TASK BRIEF → Without changing a thing, reproduce the entire listing and leave out its pictures.
• • • • •
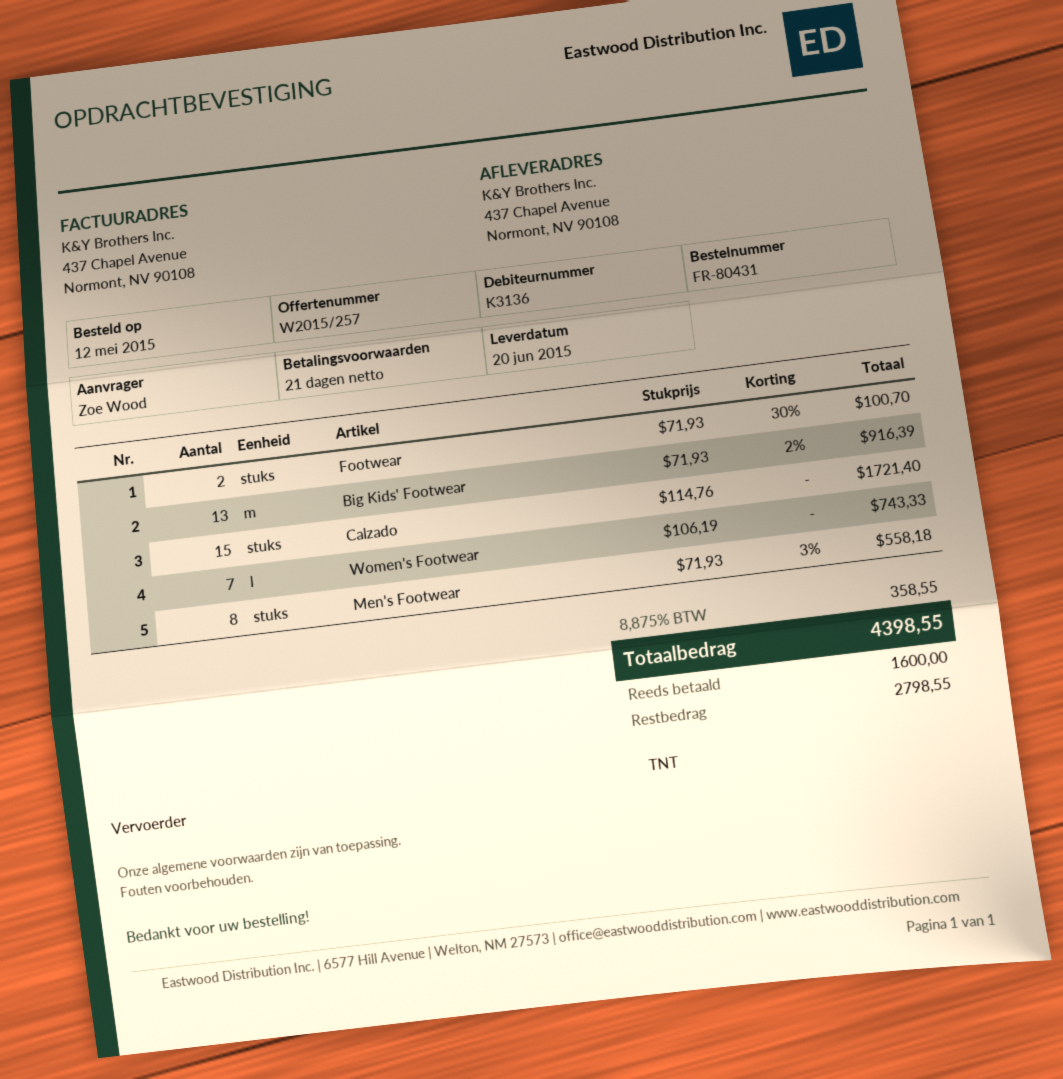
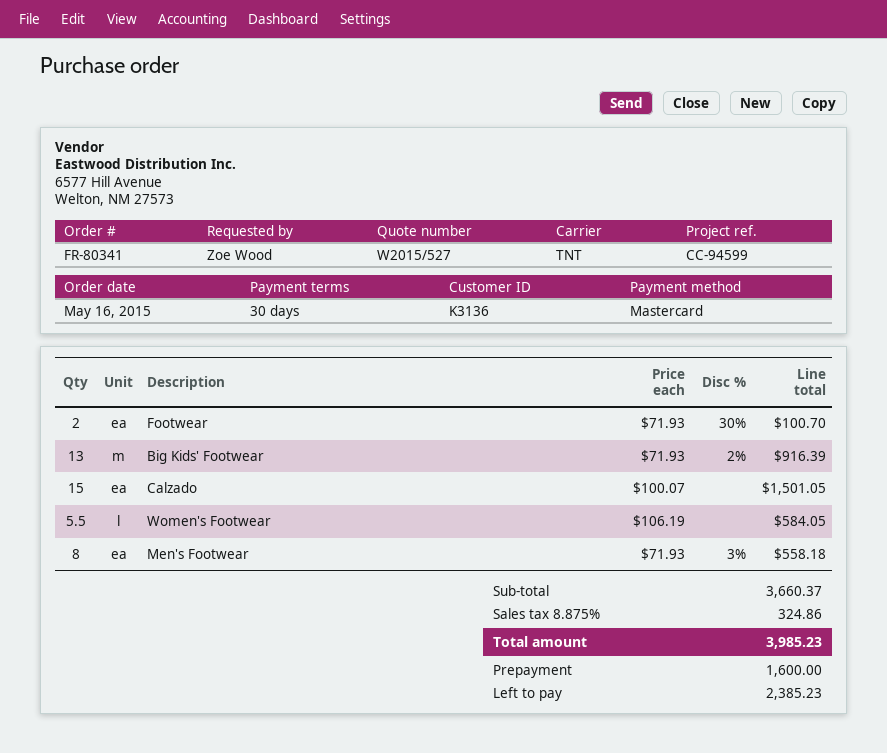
quote number: W2015/257 -> W2015/527
order number: FR-80431 -> FR-80341
order date: 2015-05-12 -> 2015-05-16
payment terms: 21 days -> 30 days
Calzado: 15 x 114.76 = 1721.40 -> 15 x 100.07 = 1501.05
Women's Footwear: 7 x 106.19 = 743.33 -> 5.5 x 106.19 = 584.05
tax: 8.875% = 358.55 -> 8.875% = 324.86
total: 4398.55 -> 3985.23
balance: 2798.55 -> 2385.23

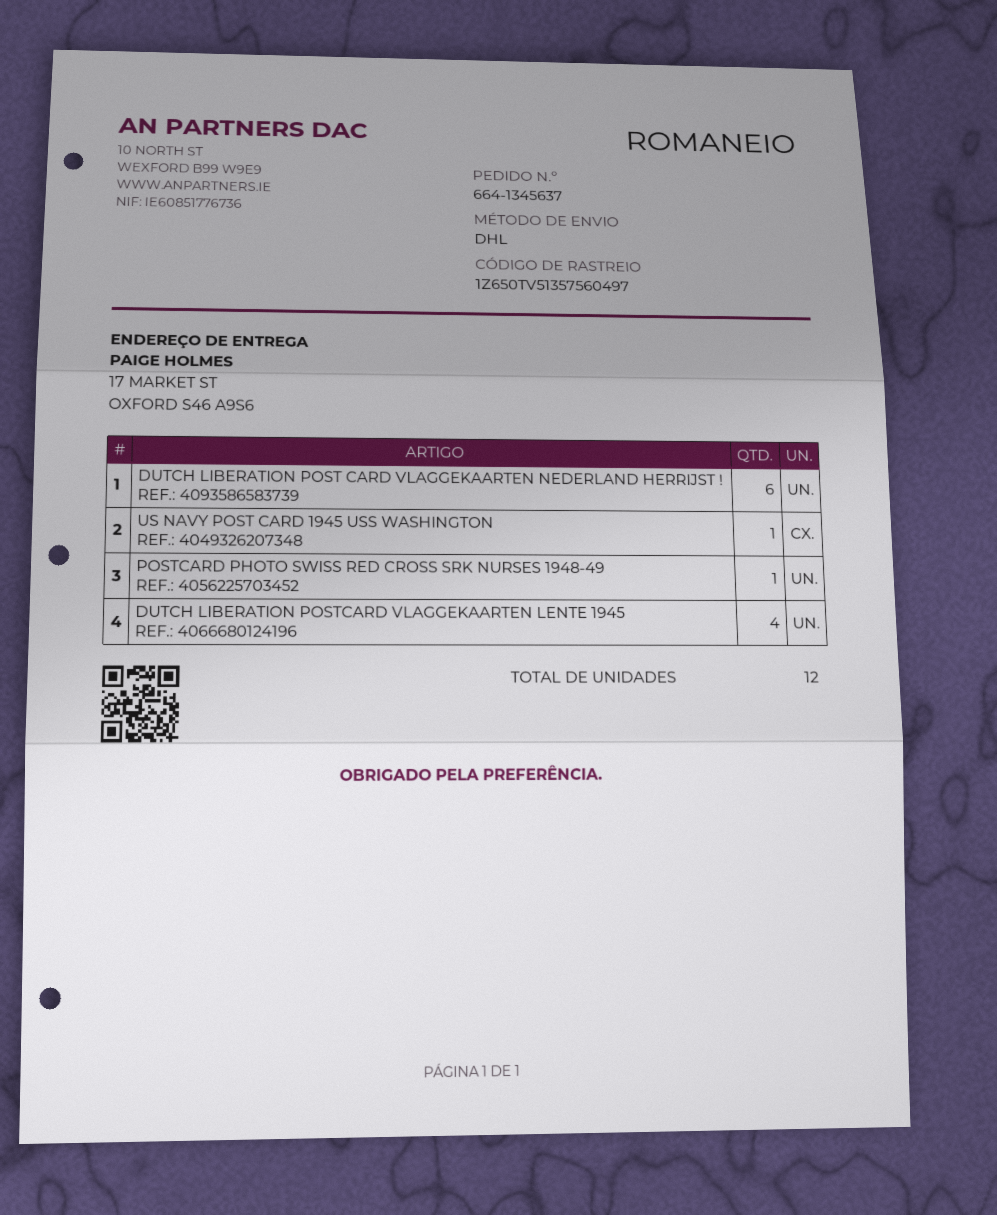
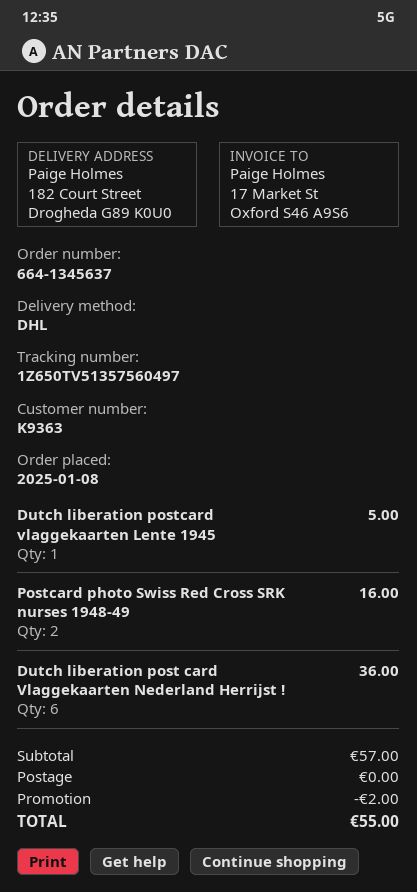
ship to: 17 MARKET ST, OXFORD S46 A9S6 -> 182 Court Street, Drogheda G89 K0U0
US NAVY POST CARD 1945 USS WASHINGTON: 1 -> none
POSTCARD PHOTO SWISS RED CROSS SRK NURSES 1948-49: 1 -> 2
DUTCH LIBERATION POSTCARD VLAGGEKAARTEN LENTE 1945: 4 -> 1

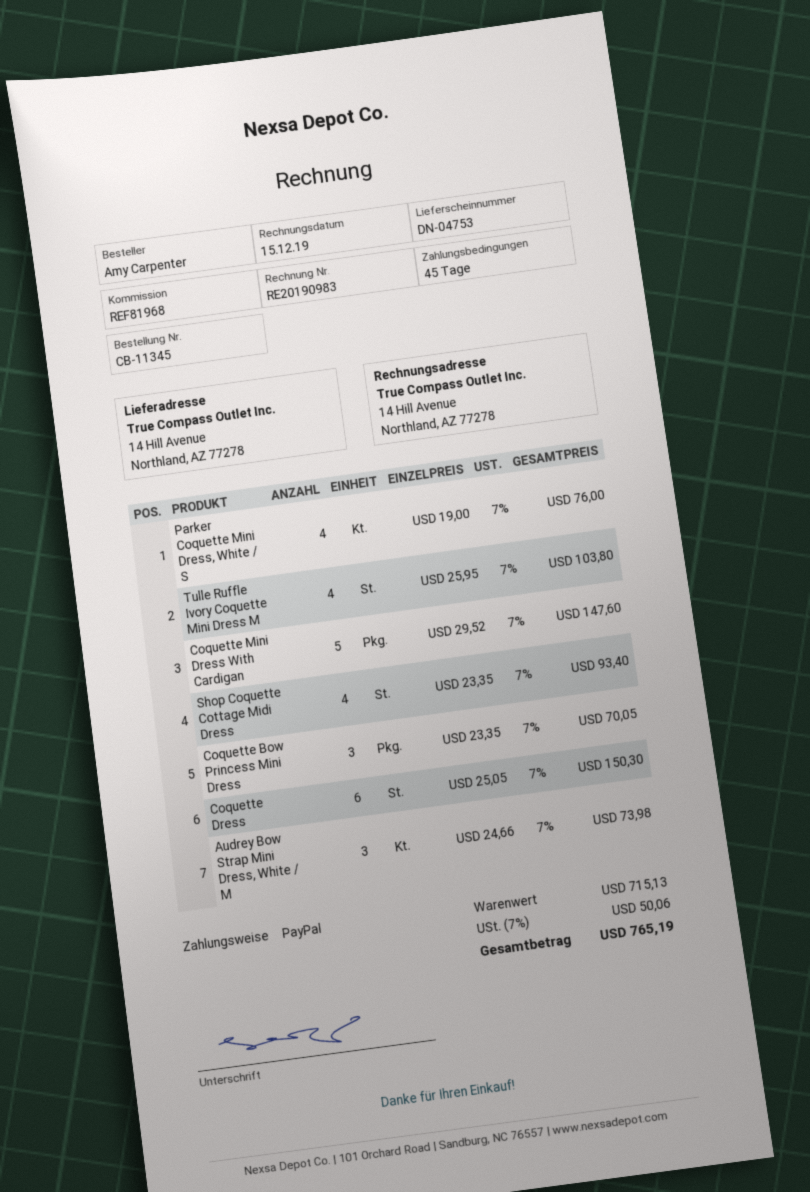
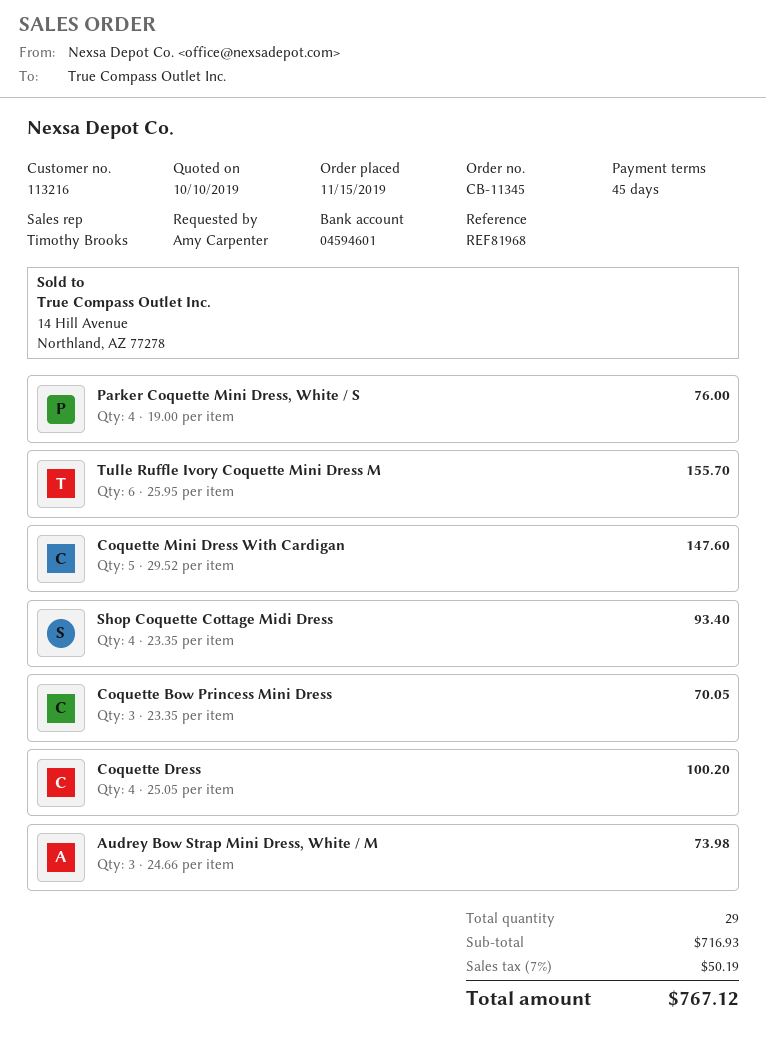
Tulle Ruffle Ivory Coquette Mini Dress M: 4 x 25.95 = 103.80 -> 6 x 25.95 = 155.70
Coquette Dress: 6 x 25.05 = 150.30 -> 4 x 25.05 = 100.20
subtotal: 715.13 -> 716.93
tax: 7% = 50.06 -> 7% = 50.19
total: 765.19 -> 767.12

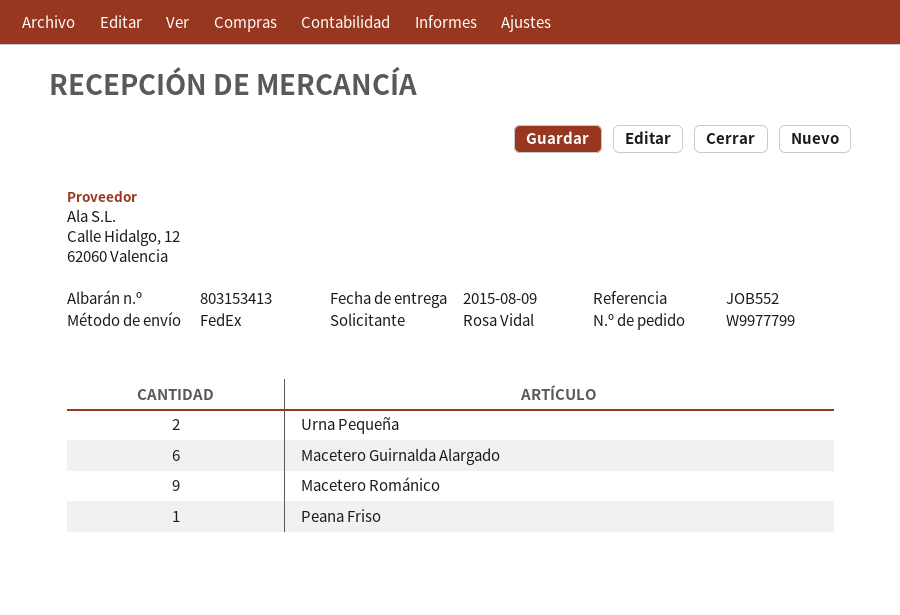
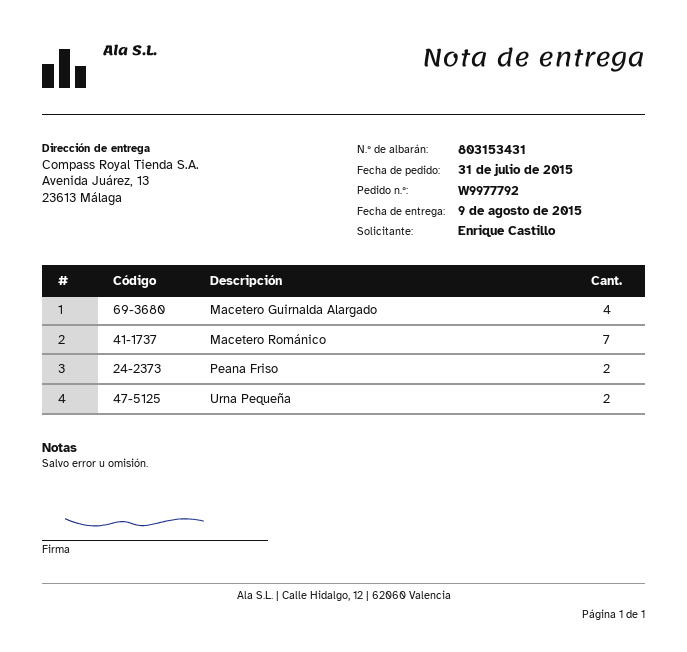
order number: W9977799 -> W9977792
delivery note number: 803153413 -> 803153431
ordered by: Rosa Vidal -> Enrique Castillo
Macetero Guirnalda Alargado: 6 -> 4
Macetero Románico: 9 -> 7
Peana Friso: 1 -> 2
• • • • •
YOUR SOLUTION →
quote number: W2015/257 -> W2015/527
order number: FR-80431 -> FR-80341
order date: 2015-05-12 -> 2015-05-16
payment terms: 21 days -> 30 days
Calzado: 15 x 114.76 = 1721.40 -> 15 x 100.07 = 1501.05
Women's Footwear: 7 x 106.19 = 743.33 -> 5.5 x 106.19 = 584.05
tax: 8.875% = 358.55 -> 8.875% = 324.86
total: 4398.55 -> 3985.23
balance: 2798.55 -> 2385.23

ship to: 17 MARKET ST, OXFORD S46 A9S6 -> 182 Court Street, Drogheda G89 K0U0
US NAVY POST CARD 1945 USS WASHINGTON: 1 -> none
POSTCARD PHOTO SWISS RED CROSS SRK NURSES 1948-49: 1 -> 2
DUTCH LIBERATION POSTCARD VLAGGEKAARTEN LENTE 1945: 4 -> 1

Tulle Ruffle Ivory Coquette Mini Dress M: 4 x 25.95 = 103.80 -> 6 x 25.95 = 155.70
Coquette Dress: 6 x 25.05 = 150.30 -> 4 x 25.05 = 100.20
subtotal: 715.13 -> 716.93
tax: 7% = 50.06 -> 7% = 50.19
total: 765.19 -> 767.12

order number: W9977799 -> W9977792
delivery note number: 803153413 -> 803153431
ordered by: Rosa Vidal -> Enrique Castillo
Macetero Guirnalda Alargado: 6 -> 4
Macetero Románico: 9 -> 7
Peana Friso: 1 -> 2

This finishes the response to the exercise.